宮殿も諸陵も、国の繁栄に比してあまりにみすぼらしいから大修復をすべきだ、というのだ。
王はこれを受け入れ、本当に大工事を起こした。
そのためには、重税を課し、人民を徴発せねばならなかった。
数年後、確かに国の施設は整えられたが、人々は重税に疲れ、王を怨む声は世に満ちた。そこで道琳は、このさまを故国高句麗に告げ、軍を手引きした。首都は呆気なく落とされ、王は高句麗軍の手によって殺された。道琳というたった一人の諜者の働きで、百済は一時亡国寸前まで追い込まれたのである。

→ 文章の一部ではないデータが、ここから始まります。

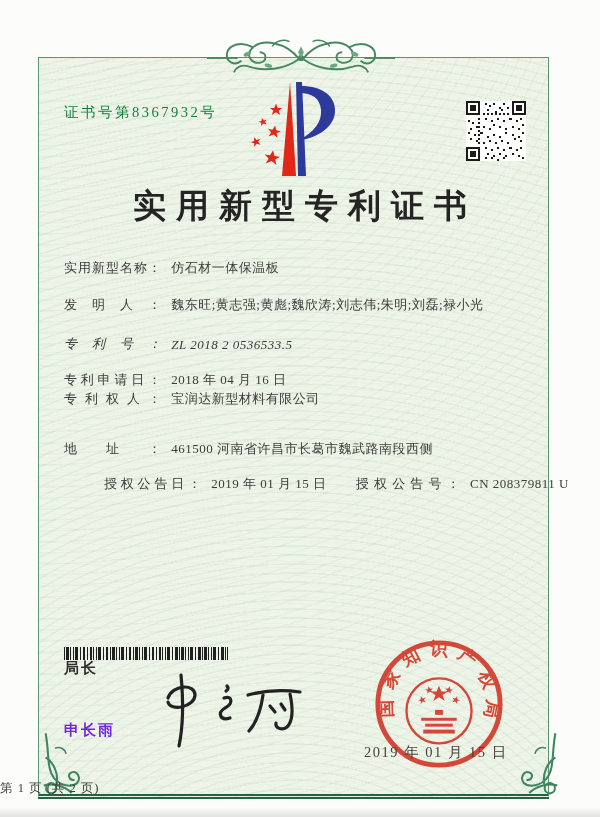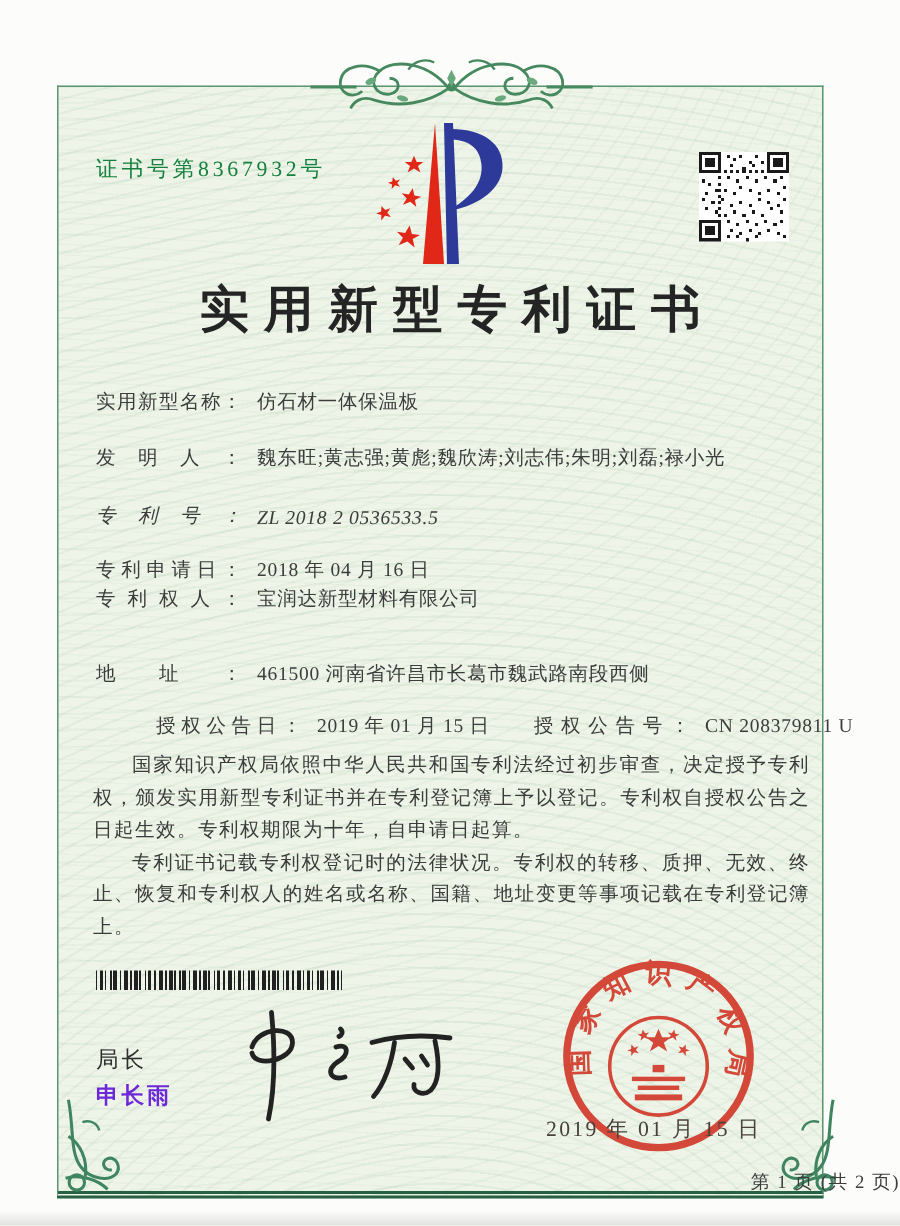"国家知识产权局依照中华人民共和国专利法经过初步审查，决定授予专利权，颁发实用新型" div.paras { html: <div> <p>国家知识产权局依照中华人民共和国专利法经过初步审查，决定授予专利权，颁发实用新型专利证书并在专利登记簿上予以登记。专利权自授权公告之日起生效。专利权期限为十年，自申请日起算。</p> <p>专利证书记载专利权登记时的法律状况。专利权的转移、质押、无效、终止、恢复和专利权人的姓名或名称、国籍、地址变更等事项记载在专利登记簿上。</p> </div> -> none }
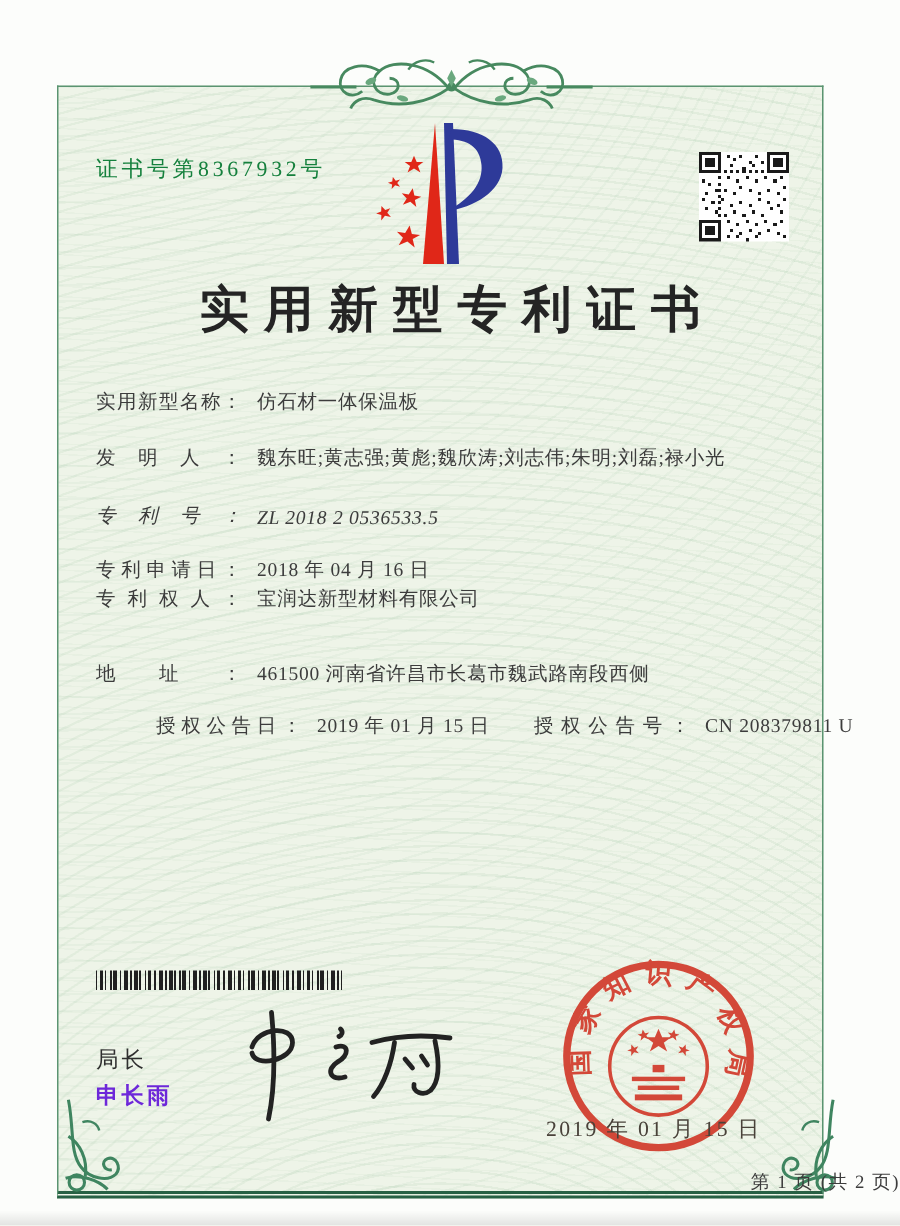"局长" .signer-title { font-weight: 400 -> 700; top: 697px -> 659px }
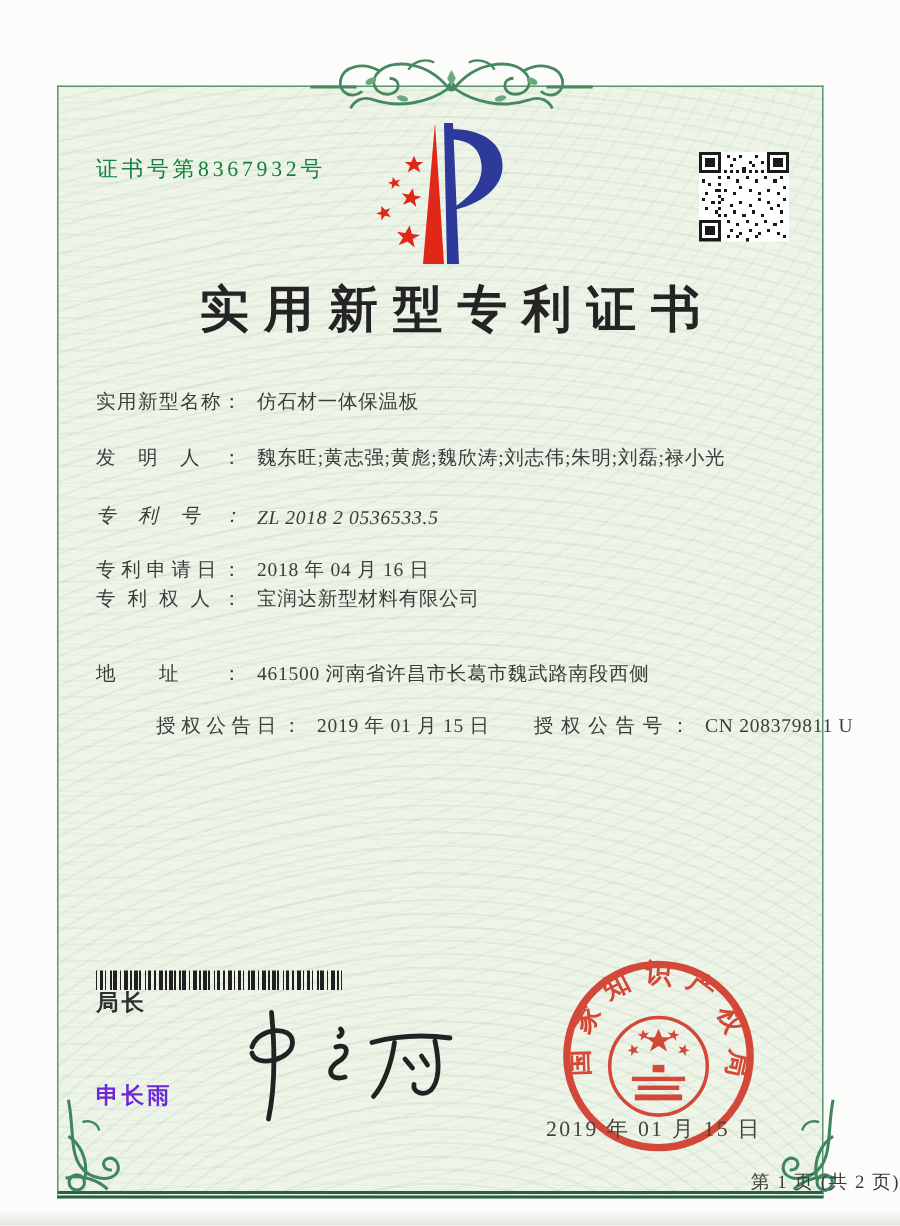"第 1 页 (共 2" .footer { text-align: right -> left }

これは何十年も昔の話だが、韓半島では誰もが知っている有名な話でもある。
もちろん、道行もこのことは知っていた。
「道琳の如くせよ、それこそがわれらの取るべき道だ」
沙※[#「冫+食」、unicode98e1]は言った。
道行は抗弁しようとしたが、沙※[#「冫+食」、unicode98e1]の堂々とした態度に気押され、黙り込んだ。
「よいな」
沙※[#「冫+食」、unicode98e1]は去った。
配下の者たちも、道行を気の毒そうに眺めながら、一人また一人とその場を去った。
(だが、わしはやる)
一人残された道行は、決行の決意を固めていた。